13. Never using dried blueberries

Dried blueberries are nowhere near as ubiquitous as other dried fruits like raisins and cranberries. They are more expensive, but if you have them on hand or find them on sale, you shouldn't hesitate to add them to your favorite recipes. They occupy a middle ground between the pure sweetness of raisins and the tartness of cranberries, making them an easy fit for scones, granola, cookies, and any other baked goods you love. One of the benefits of using dried blueberries is that they won't leach color into your batter or burst during the baking process. If you struggle with blueberry-colored muffins and scones, dried fruit is an easy fix.

When using dried blueberries, there are a few rules of thumb to follow. Because they are dehydrated, dried blueberries will absorb water from your recipe, and you may want to add extra liquid to prevent dryness. Another option is to soak the blueberries in water or orange juice for 30 minutes to rehydrate them and mitigate liquid absorption from the other ingredients. You should also reduce the measurement as the berries lose most of their volume when dried and will expand when baked.

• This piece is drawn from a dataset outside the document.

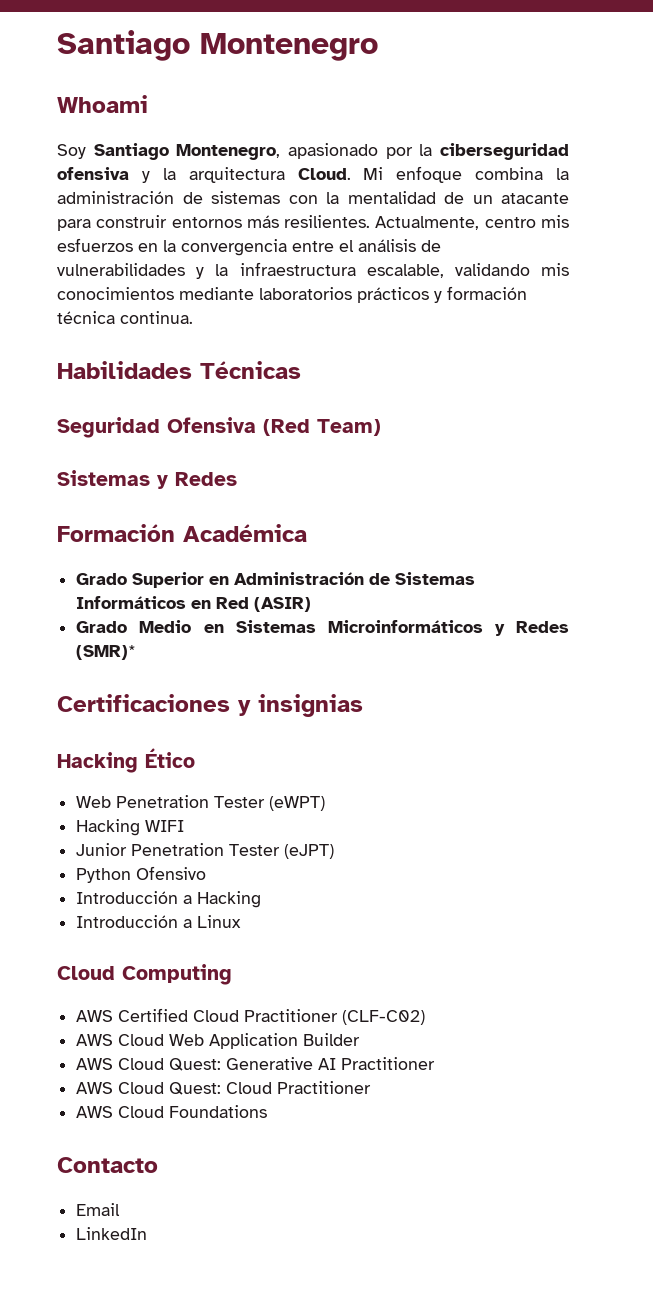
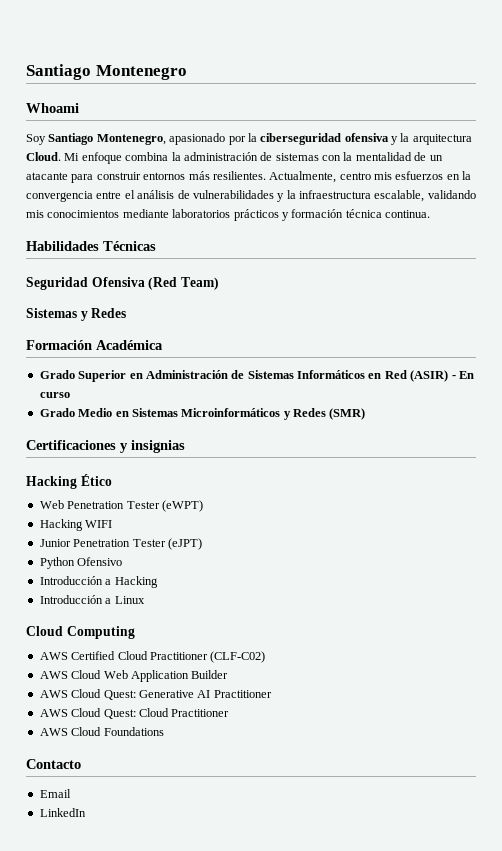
- Grado Superior en Administración de Sistemas Informáticos en Red (ASIR)
+ Grado Superior en Administración de Sistemas Informáticos en Red (ASIR) - En curso
- Grado Medio en Sistemas Microinformáticos y Redes (SMR)*
+ Grado Medio en Sistemas Microinformáticos y Redes (SMR)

14. Putting them at the back of the fridge

Blueberries are delicate fruit and must be treated with care in order to last for more than a couple of days. Once you've washed, dried, and stowed them in the proper container, you need to find a safe spot for them in the refrigerator. The worst place to put them is in the back. When foods release humidity into the air of your refrigerator, it turns to condensation on the back wall. As the refrigerator cools, the moisture turns to ice. If you put the blueberries close to the back wall, condensation will drip onto them and make them soggy, or worse, the ice will partially freeze them.

The crisper drawer is often cited as the best place for fruit, but that isn't necessarily the case for blueberries. Fruits like bananas and cantaloupe produce a gas called ethylene as they ripen. In contrast, fruits that stop ripening when they are harvested, such as blueberries and oranges, are highly sensitive to ethylene, and begin to rot if they are exposed to it for too long or at high concentrations. It is therefore best to store blueberries in a well-ventilated part of the refrigerator away from ethylene-producing fruits rather than in a closed drawer without airflow. When in doubt, just plop them front and center in your fridge.